Darlynne: Yes, I think that's the way to do it. To me, the world-building was worth it.
Christine: I actually liked both, and I thought the conflict was interesting enough, but for the first time with a Dahl book, I felt the sex got in the way. I was bored by it and kept wanting to skim and get back to the actual conflict.
It's some time since I read The Magicians, but my favourite part was that he evoked that feeling you occasionally get as a child-reader - where a written world becomes in some sense real for you - and then made it actually real for his characters.
I didn't read on in the series because of the women characters.
One of my daughter's friends wrote a play as a teenager wherein - and he didn't notice this until the girls in the group pointed it out - he killed every female character. The next year he wrote a play about a talented and tormented young male playwright, who all the female characters fell in love with - though, as mere women, they couldn't properly appreciate his genius. (Some of them did survive.)

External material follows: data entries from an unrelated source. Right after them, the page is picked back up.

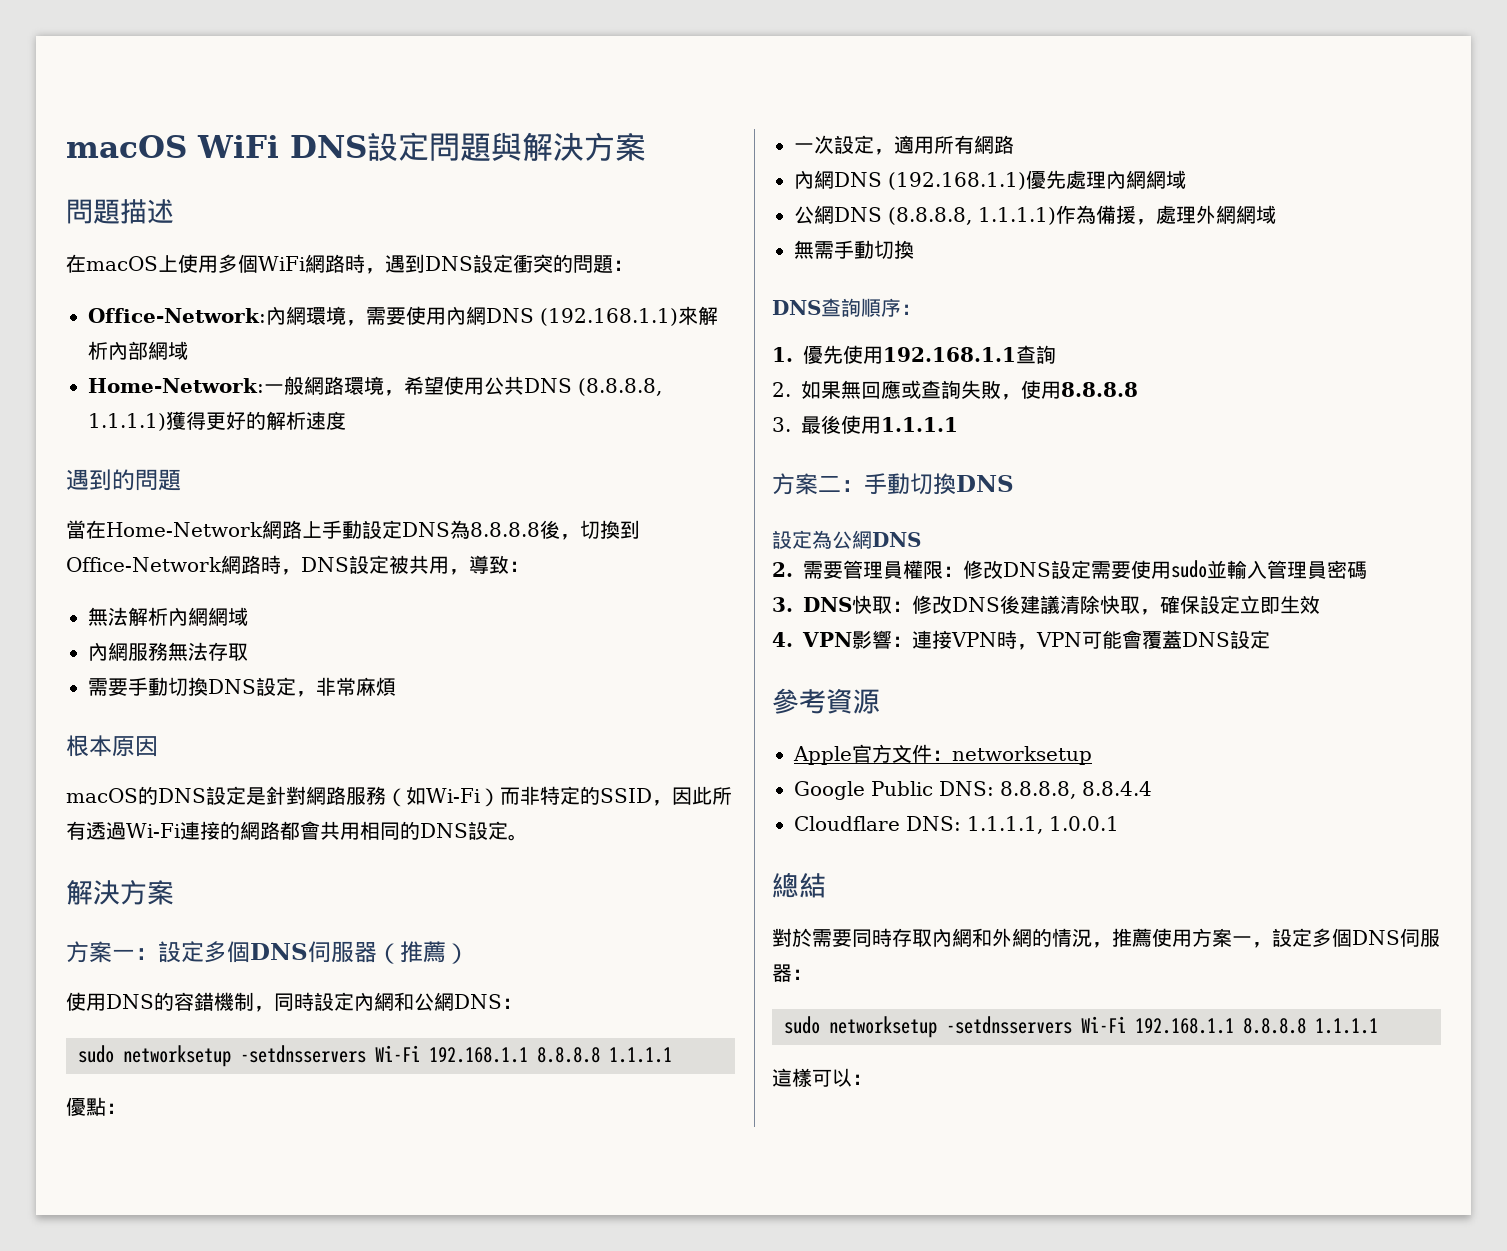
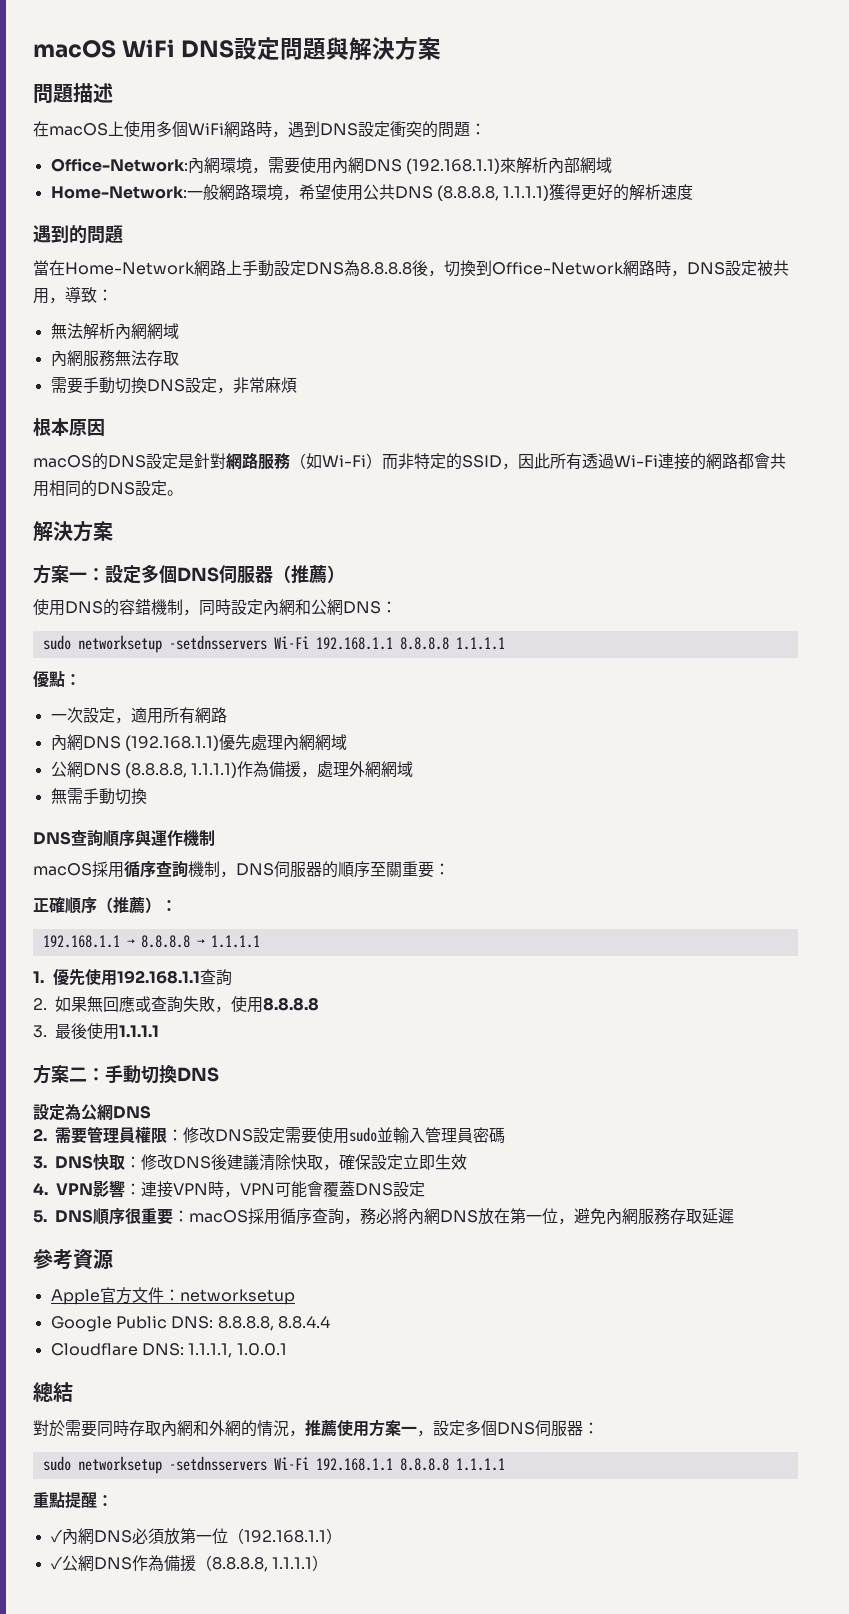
- DNS查詢順序：
+ DNS查詢順序與運作機制
+ macOS採用循序查詢機制，DNS伺服器的順序至關重要：
+ 正確順序（推薦）：
+ 192.168.1.1 → 8.8.8.8 → 1.1.1.1
+ 5. DNS順序很重要：macOS採用循序查詢，務必將內網DNS放在第一位，避免內網服務存取延遲
- 這樣可以：
+ 重點提醒：
+ ✓內網DNS必須放第一位（192.168.1.1）
+ ✓公網DNS作為備援（8.8.8.8, 1.1.1.1）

Grossman is a much, much better and more sophisticated writer, but I felt there were faint echoes of that mindset in his writing.
Marianne: Oh, yes, I did have a real issue with Grossman's treatment of his women characters. I wasn't sure for most of the book if he was doing it self-consciously, as yet another way to show how morally bankrupt his characters were. By the end, though, I got the feeling the problem was not with the characters but with the narrative.
I think I will give the second book a chance, in the hope that aspect will improve, but I'm not too hopeful.